##### Given entries

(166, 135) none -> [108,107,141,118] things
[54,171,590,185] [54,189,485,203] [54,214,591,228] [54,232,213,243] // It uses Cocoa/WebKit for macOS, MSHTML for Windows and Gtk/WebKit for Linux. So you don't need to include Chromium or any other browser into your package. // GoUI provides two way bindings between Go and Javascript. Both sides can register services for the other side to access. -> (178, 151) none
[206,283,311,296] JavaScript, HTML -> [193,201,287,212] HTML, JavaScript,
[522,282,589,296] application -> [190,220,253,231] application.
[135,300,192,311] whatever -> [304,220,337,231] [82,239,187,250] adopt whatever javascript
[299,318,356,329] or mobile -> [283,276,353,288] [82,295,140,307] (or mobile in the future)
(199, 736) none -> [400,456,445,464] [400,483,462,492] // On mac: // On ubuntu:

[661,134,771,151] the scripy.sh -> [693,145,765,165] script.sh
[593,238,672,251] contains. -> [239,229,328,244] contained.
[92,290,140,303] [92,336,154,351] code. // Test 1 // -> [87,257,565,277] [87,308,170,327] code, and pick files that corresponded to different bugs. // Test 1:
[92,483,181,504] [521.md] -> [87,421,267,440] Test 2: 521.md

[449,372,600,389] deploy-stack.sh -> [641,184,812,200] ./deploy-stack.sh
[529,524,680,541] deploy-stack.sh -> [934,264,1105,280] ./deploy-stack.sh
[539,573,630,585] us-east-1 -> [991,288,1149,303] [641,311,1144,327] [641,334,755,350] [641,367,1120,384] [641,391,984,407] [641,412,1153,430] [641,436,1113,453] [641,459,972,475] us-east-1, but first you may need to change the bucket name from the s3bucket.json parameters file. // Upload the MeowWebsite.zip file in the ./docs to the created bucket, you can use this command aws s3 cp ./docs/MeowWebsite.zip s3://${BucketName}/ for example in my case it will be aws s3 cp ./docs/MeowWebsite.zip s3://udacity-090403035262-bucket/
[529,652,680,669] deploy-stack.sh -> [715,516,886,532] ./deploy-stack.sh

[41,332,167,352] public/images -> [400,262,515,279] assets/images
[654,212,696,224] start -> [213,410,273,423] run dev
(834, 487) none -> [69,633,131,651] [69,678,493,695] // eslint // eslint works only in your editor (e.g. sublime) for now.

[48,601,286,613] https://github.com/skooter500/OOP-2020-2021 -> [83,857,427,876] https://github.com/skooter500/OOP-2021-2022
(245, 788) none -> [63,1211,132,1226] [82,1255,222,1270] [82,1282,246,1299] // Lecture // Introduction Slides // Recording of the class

##########

## [Assignment]
Begin with the line containing "[529,652,680,669] deploy-stack.sh ->" and retype it and each line after it through the end of the records, keeping them exact and including nothing more.

## [Exercise solution]
[529,652,680,669] deploy-stack.sh -> [715,516,886,532] ./deploy-stack.sh

[41,332,167,352] public/images -> [400,262,515,279] assets/images
[654,212,696,224] start -> [213,410,273,423] run dev
(834, 487) none -> [69,633,131,651] [69,678,493,695] // eslint // eslint works only in your editor (e.g. sublime) for now.

[48,601,286,613] https://github.com/skooter500/OOP-2020-2021 -> [83,857,427,876] https://github.com/skooter500/OOP-2021-2022
(245, 788) none -> [63,1211,132,1226] [82,1255,222,1270] [82,1282,246,1299] // Lecture // Introduction Slides // Recording of the class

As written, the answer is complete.